Normal color vision requires the proper electrical signaling of light by all three cone types. Evolutionarily, the red and green cone pigment genes arose from a duplication event and they lie together on the X chromosome. Their high sequence similarity has caused “confusion” during crossing over in gametogenesis, creating within the population hybrid genes, fragmented genes, and variable numbers of copies of pigment genes on the chromosome ( Fig. 19.11 ). In persons with many genes in the array, expression of the first two predominates. Yet some of these individuals, and also women with different sets of pigment gene variants on their X chromosomes, actually possess more than three cone types in their retinas. The genetics help to explain the substantial individual variation in color vision in “normal” persons and anomalous color vision, as well as some forms of color “blindness” (reviewed in , see also Chapter 34 ).
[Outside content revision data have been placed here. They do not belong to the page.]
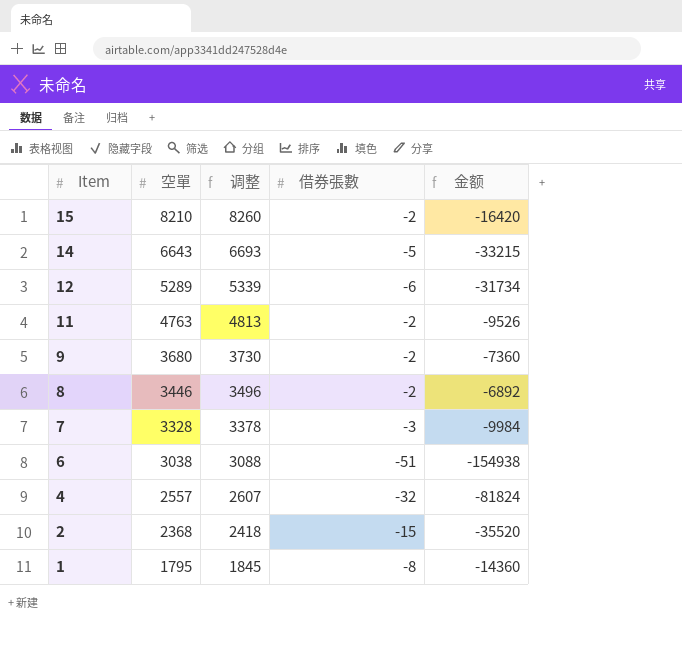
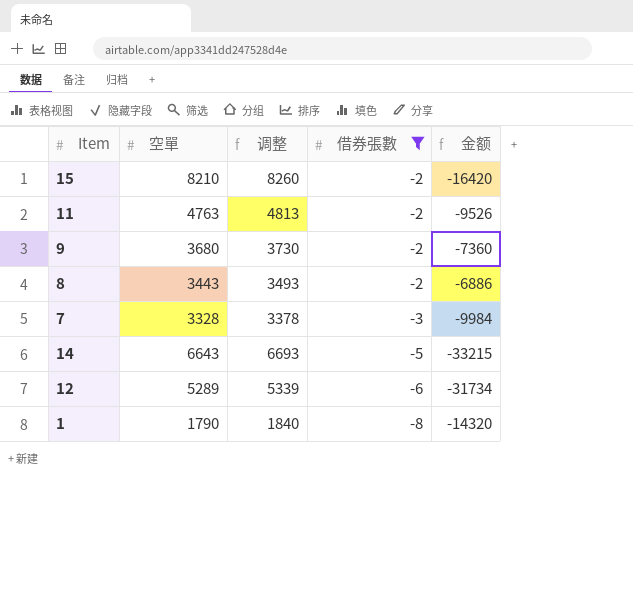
filter: none -> 借券張數 >= -8
row order: Item descending -> 借券張數 descending
8 | 空單: 3446 -> 3443
8 | 调整: 3496 -> 3493
8 | 金额: -6892 -> -6886
1 | 空單: 1795 -> 1790
1 | 调整: 1845 -> 1840
1 | 金额: -14360 -> -14320

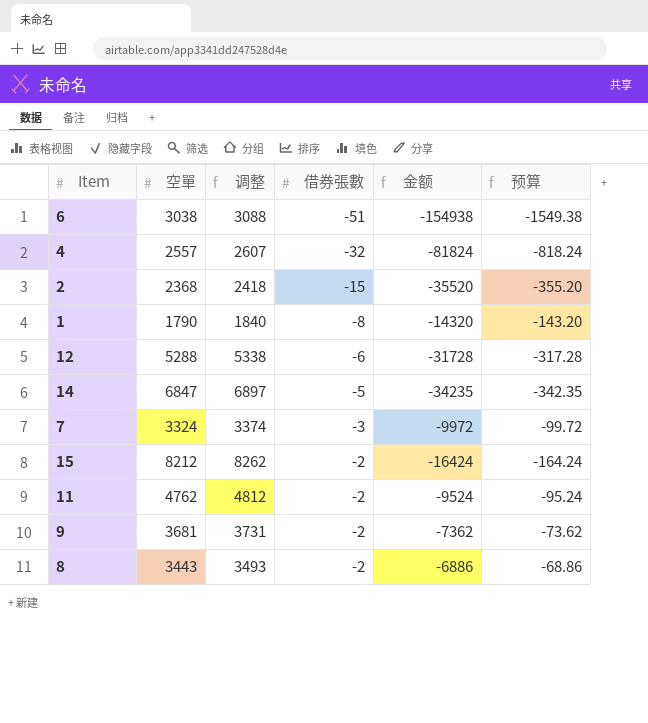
filter: 借券張數 >= -8 -> none
row order: 借券張數 descending -> 借券張數 ascending
column 预算 | formula: none -> [金额] * 0.01
12 | 空單: 5289 -> 5288
12 | 调整: 5339 -> 5338
12 | 金额: -31734 -> -31728
14 | 空單: 6643 -> 6847
14 | 调整: 6693 -> 6897
14 | 金额: -33215 -> -34235
7 | 空單: 3328 -> 3324
7 | 调整: 3378 -> 3374
7 | 金额: -9984 -> -9972
15 | 空單: 8210 -> 8212
15 | 调整: 8260 -> 8262
15 | 金额: -16420 -> -16424
11 | 空單: 4763 -> 4762
11 | 调整: 4813 -> 4812
11 | 金额: -9526 -> -9524
9 | 空單: 3680 -> 3681
9 | 调整: 3730 -> 3731
9 | 金额: -7360 -> -7362

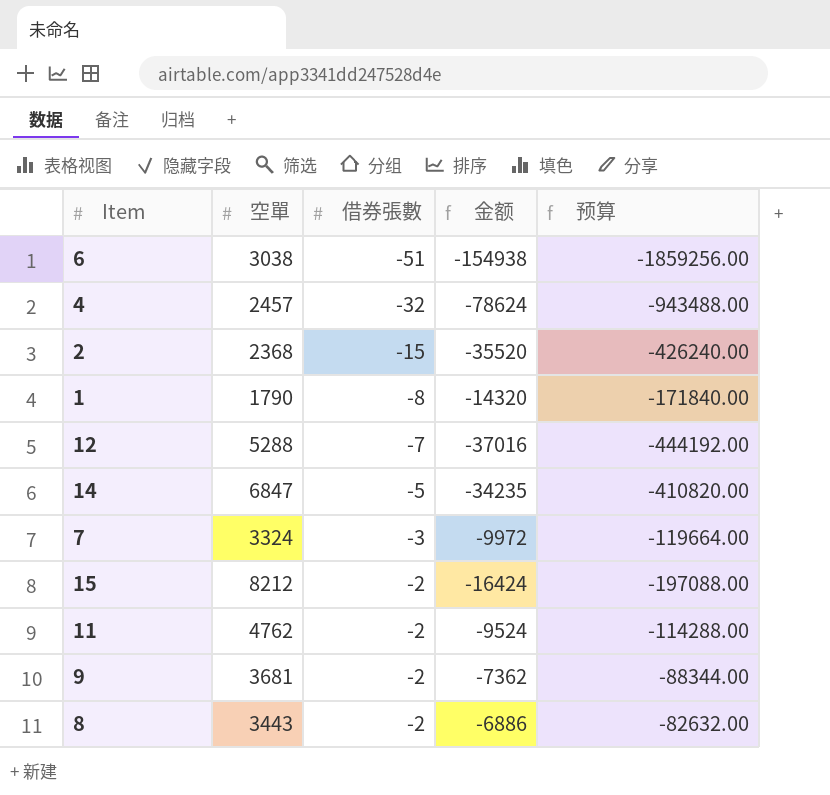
column 调整 | formula: [空單] + 50 -> none
column 预算 | formula: [金额] * 0.01 -> [金额] * 12
4 | 空單: 2557 -> 2457
4 | 金额: -81824 -> -78624
12 | 借券張數: -6 -> -7
12 | 金额: -31728 -> -37016

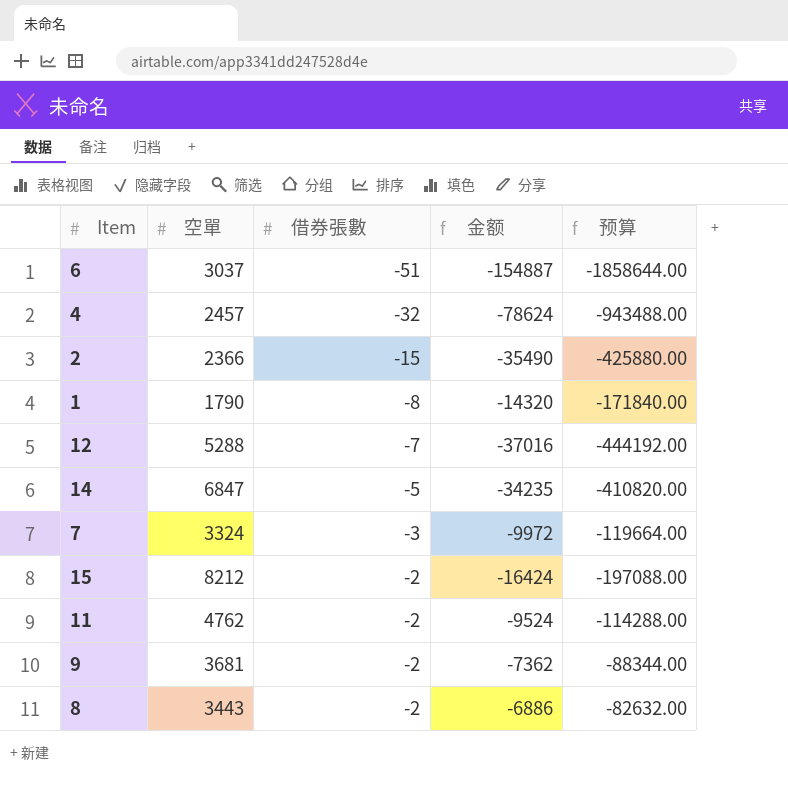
6 | 空單: 3038 -> 3037
6 | 金额: -154938 -> -154887
6 | 预算: -1859256.00 -> -1858644.00
2 | 空單: 2368 -> 2366
2 | 金额: -35520 -> -35490
2 | 预算: -426240.00 -> -425880.00

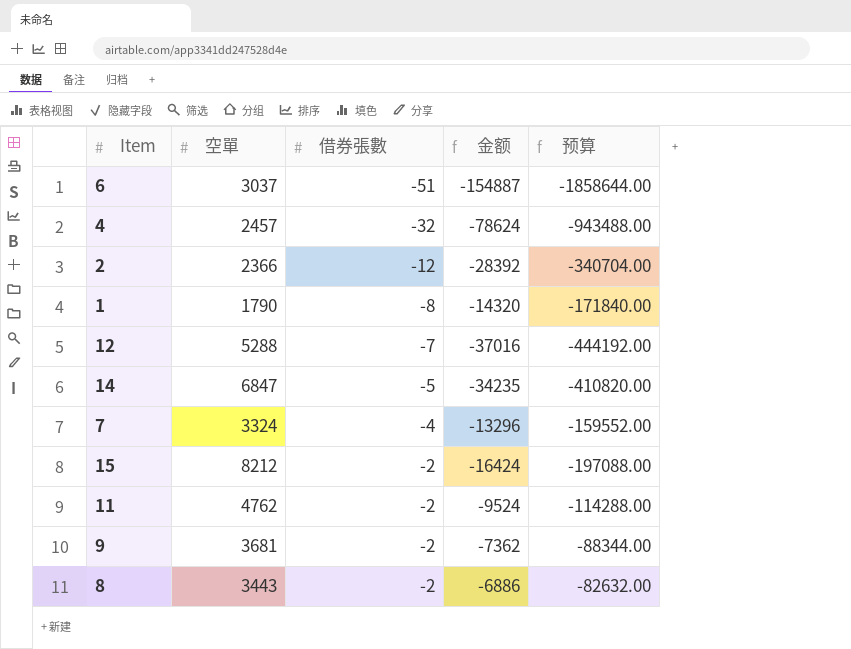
2 | 借券張數: -15 -> -12
2 | 金额: -35490 -> -28392
2 | 预算: -425880.00 -> -340704.00
7 | 借券張數: -3 -> -4
7 | 金额: -9972 -> -13296
7 | 预算: -119664.00 -> -159552.00

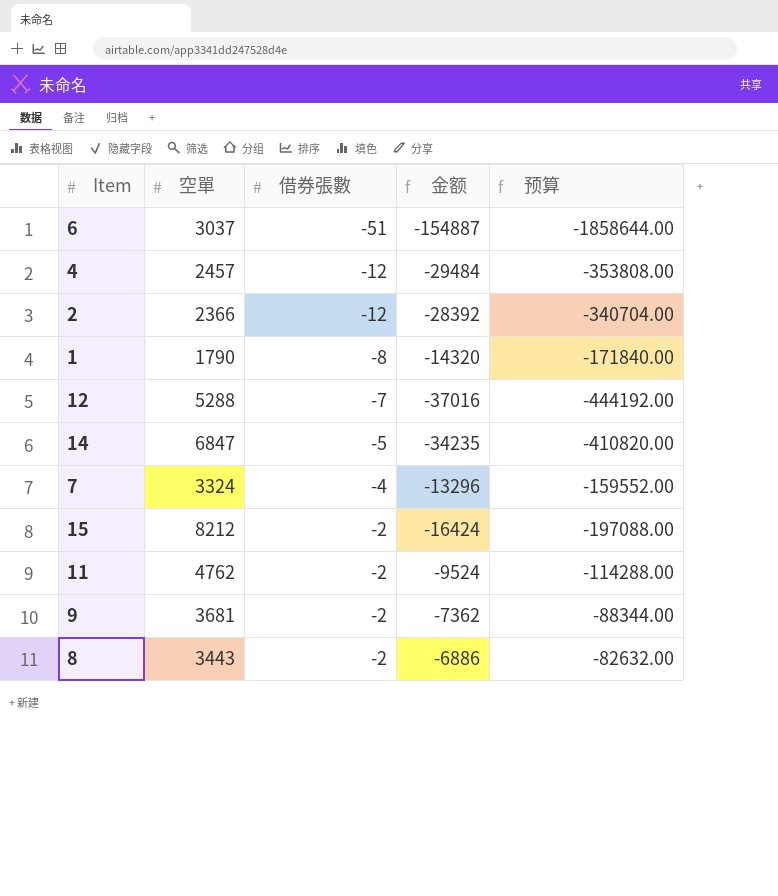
4 | 借券張數: -32 -> -12
4 | 金额: -78624 -> -29484
4 | 预算: -943488.00 -> -353808.00

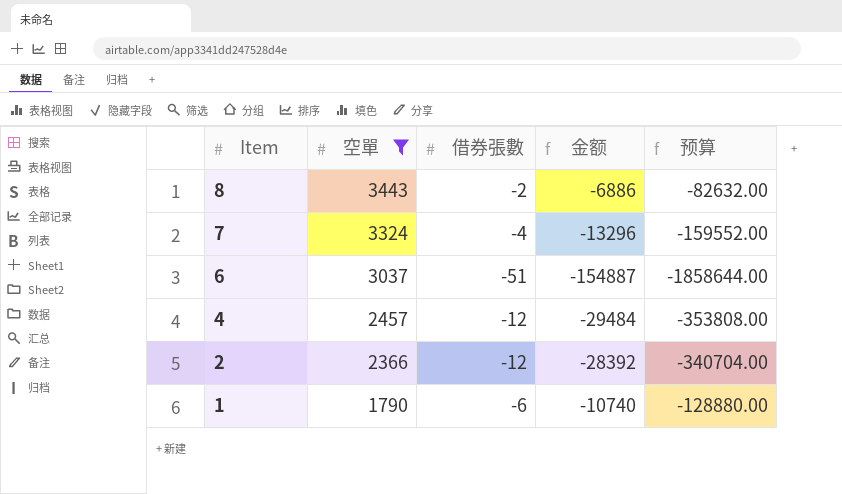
filter: none -> 空單 <= 3443
row order: 借券張數 ascending -> Item descending
1 | 借券張數: -8 -> -6
1 | 金额: -14320 -> -10740
1 | 预算: -171840.00 -> -128880.00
The last category includes extreme cases in whom failure to express one or both types of pigment genes on the X chromosome gives rise to dichromacy or blue cone monochromacy, respectively.
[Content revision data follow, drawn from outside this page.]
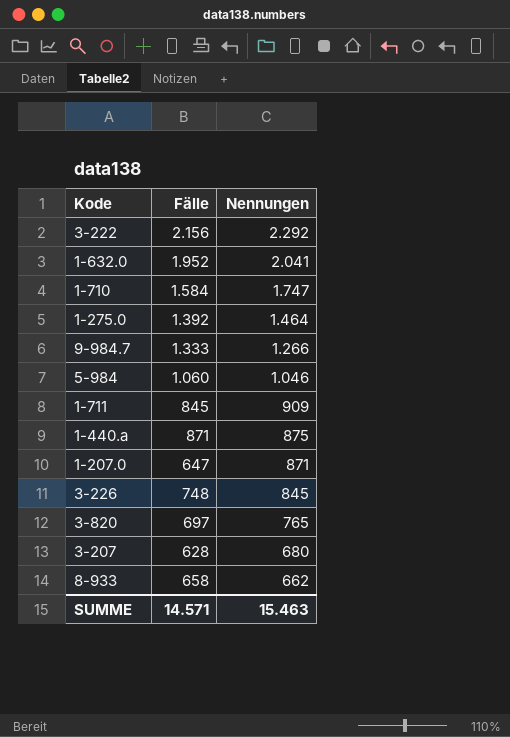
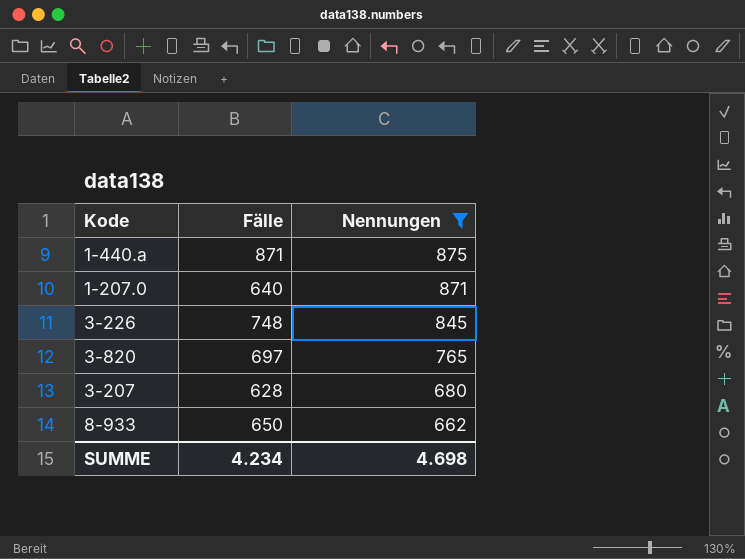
filter: none -> Nennungen <= 875
1-207.0 | Fälle: 647 -> 640
8-933 | Fälle: 658 -> 650
SUMME | Fälle: 14.571 -> 4.234
SUMME | Nennungen: 15.463 -> 4.698

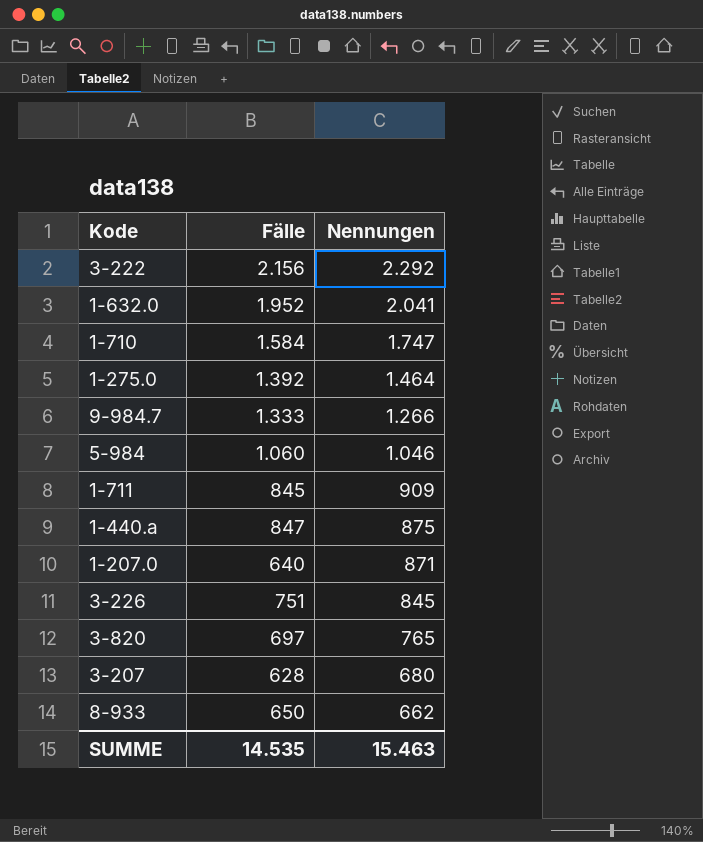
filter: Nennungen <= 875 -> none
1-440.a | Fälle: 871 -> 847
3-226 | Fälle: 748 -> 751
SUMME | Fälle: 4.234 -> 14.535
SUMME | Nennungen: 4.698 -> 15.463

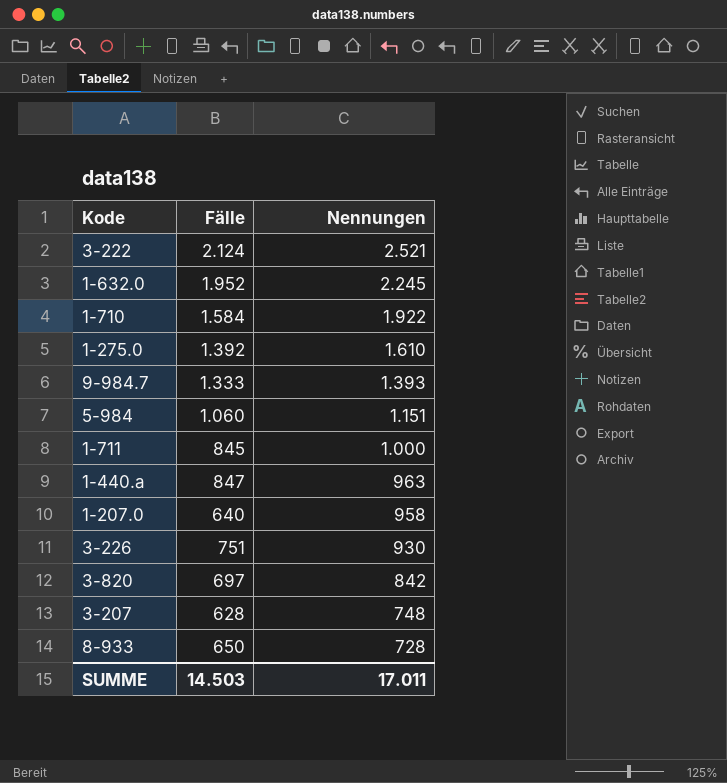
3-222 | Fälle: 2.156 -> 2.124
3-222 | Nennungen: 2.292 -> 2.521
1-632.0 | Nennungen: 2.041 -> 2.245
1-710 | Nennungen: 1.747 -> 1.922
1-275.0 | Nennungen: 1.464 -> 1.610
9-984.7 | Nennungen: 1.266 -> 1.393
5-984 | Nennungen: 1.046 -> 1.151
1-711 | Nennungen: 909 -> 1.000
1-440.a | Nennungen: 875 -> 963
1-207.0 | Nennungen: 871 -> 958
3-226 | Nennungen: 845 -> 930
3-820 | Nennungen: 765 -> 842
3-207 | Nennungen: 680 -> 748
8-933 | Nennungen: 662 -> 728
SUMME | Fälle: 14.535 -> 14.503
SUMME | Nennungen: 15.463 -> 17.011

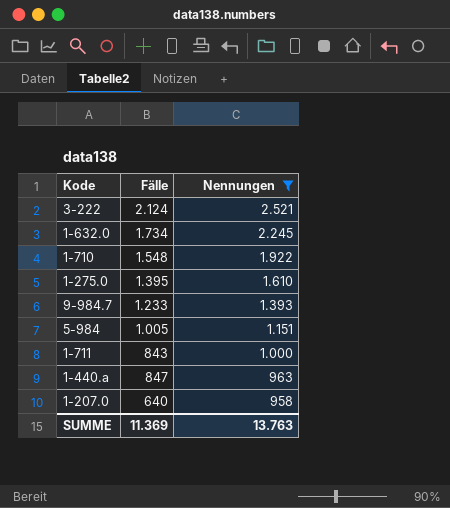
filter: none -> Nennungen >= 958
1-632.0 | Fälle: 1.952 -> 1.734
1-710 | Fälle: 1.584 -> 1.548
1-275.0 | Fälle: 1.392 -> 1.395
9-984.7 | Fälle: 1.333 -> 1.233
5-984 | Fälle: 1.060 -> 1.005
1-711 | Fälle: 845 -> 843
SUMME | Fälle: 14.503 -> 11.369
SUMME | Nennungen: 17.011 -> 13.763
CNG channel and sodium/potassium/calcium exchanger
Ions move across the outer segment plasma membrane by two principal means: a CNG channel and a sodium/potassium/calcium exchanger. CNG channels are heterotetramers consisting of CNGA1 and CNGB1 subunits ( Fig. 19.12 ) in a ratio of 3:1 in rods and CNGA3 and CNGB3 subunits in a ratio of 3:1 in cones , (see Box 19.3 ). Although CNG channels are members of the same superfamily as voltage-gated K + channels, they are only mildly voltage-dependent in their gating (reviewed in ). Instead, CNG channels in rods and cones are directly gated by cGMP. , Cyclic AMP also works, but with a fiftyfold higher K 0.5 , reflecting the reduced affinity of the channel for cAMP and the reduced efficacy in opening once cAMP has bound. Whereas other ligand-gated ion channels in the body desensitize in the continued presence of their ligand, the CNG channel does not have any intrinsic mechanisms of desensitization and thus steadily monitors the [cGMP] in darkness. Channel sensitivity is subject to modulation under different conditions, for example, during light adaptation by calmodulin or a similar calcium-binding protein (see Chapter 20 ), by phosphorylation and by diacylglycerol.